مسجات بالانجليزية مضحكة للجوال 2013
مسجات بالانجليزية مضحكة جدا , مسجات بالانجليزية مضحكة جديدة , مسجات بالانجليزية مضحكة 2013 , مسجات بالانجليزية مضحكة للأصدقاء , مسجات بالانجليزية مضحكة للأزواج , مسجات بالانجليزية مضحكة للأصحاب
If anyone is having a bad day, remember that today in 1976 Ronald Wayne sold his 10% stake in Apple for $800. Now it's worth $58,065,210,000.
Strange Life:
A Cockroach is afraid of Rat;
Rat is afraid of Cat;
Cat is afraid of Dog;
Dog is afraid of Man;
Man is afraid of Woman;
And Woman is afraid of Cockroach!
Strange Life:
A Cockroach is afraid of Rat;
Rat is afraid of Cat;
Cat is afraid of Dog;
Dog is afraid of Man;
Man is afraid of Woman;
And Woman is afraid of Cockroach!
HEIGHT OF RECESSION
You Swipe The Card
&
BaNk A.T.M Machine Shows This Message
.
..
...
"AGEY CHALO BABA"
Scientists say the universe is made up of protons, neutrons and electrons.
They forget to mention morons.
Don't waste time thinking about your past or future.
Better kill some mosquitoes so that you can sleep better!

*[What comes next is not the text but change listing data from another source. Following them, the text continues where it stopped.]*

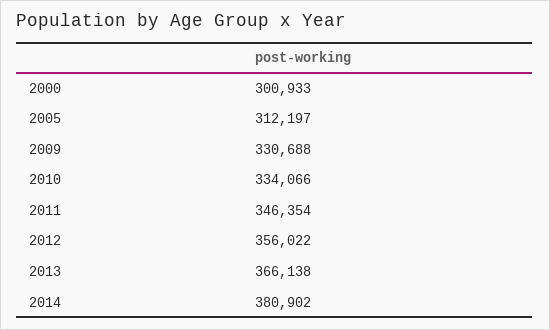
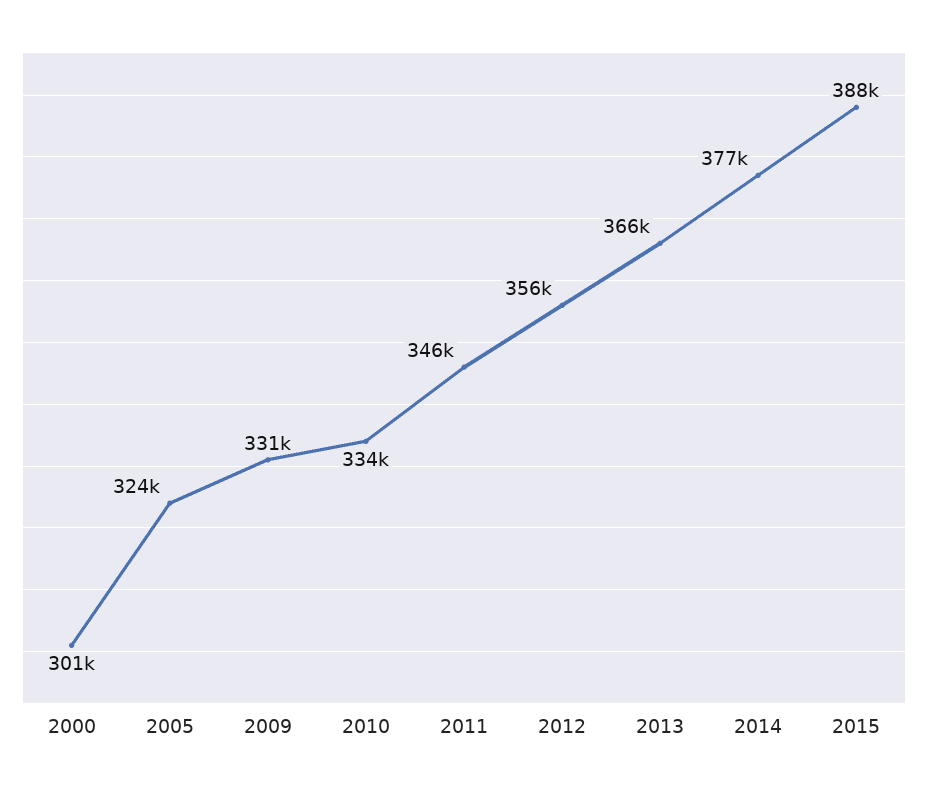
2005: 312197 -> 324000
2014: 380902 -> 377000
2015: none -> 388000

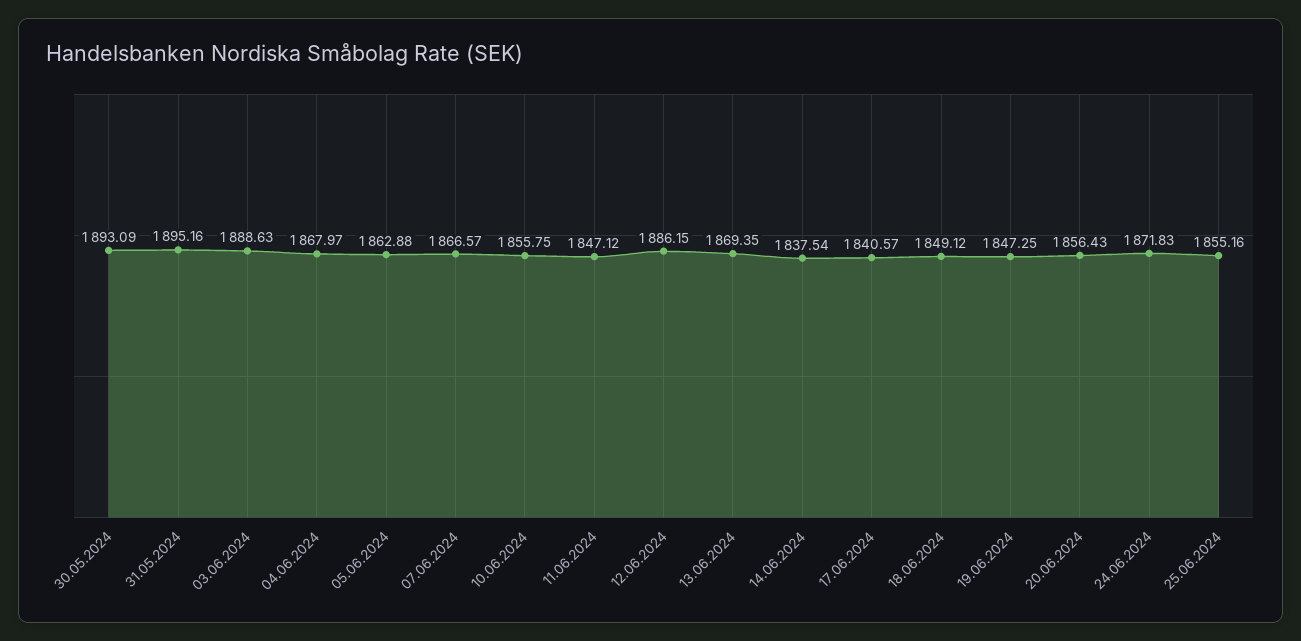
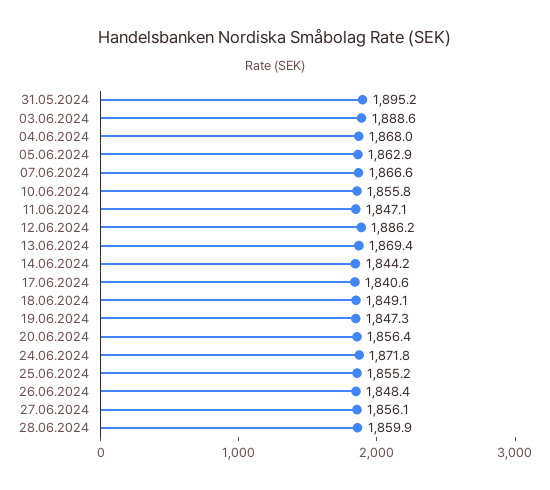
30.05.2024: 1893.09 -> none
14.06.2024: 1837.54 -> 1844.2
26.06.2024: none -> 1848.4
27.06.2024: none -> 1856.1
28.06.2024: none -> 1859.9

My wallet is like an onion;
When I open it, it makes me cry.
Silly horror movie dialogue: "Hey, anybody there?" As if the ghost gonna reply, "I am in the living room! Want a drink?"
On the rear window of a car:
Always drive in such a way that your licence expires before you do.
Girl: Which computer do you have?
Boy: I have a computer with Intel Core i7 Processor at 3.3 Ghz, Windows 7, 64 bit, 8 GB ram and Nvidia GTX 560 Graphic Card.
Boy: Which computer do you have?
Girl: A pink one.
Sorry, honey! Sarcasm falls from my mouth as easily as stupidity falls from yours.
Let's play horse. I'll be the front end and you be yourself.
Notice in a Punjab Roadways Bus: Eve teasing is an offence. Passengers are requested to cooperate.
If money grew on trees, girls would date monkeys!
Statistics show that 25% of women in the world are on medication for mental illness...
That's bloody scary, it means 75% are moving around with no medication at all!
I am scared of people who study a lot;
They have so much of information stored in their brains that there is no space left for common sense.
A pessimist counting his blessings, "10...9...8...7...6...5..."
World's shortest jokes:
2 Women sitting quietly!
2 Pathans playing chess!
Girlfriend pays the bill.
Need more?
U are so beautiful.
Sachin Ramesh Tendulkar has proved that Indians have a habit of completing the targets in March.
Sachin Tendulkar is the heaviest person on planet Earth. Now he's a 100 ton man.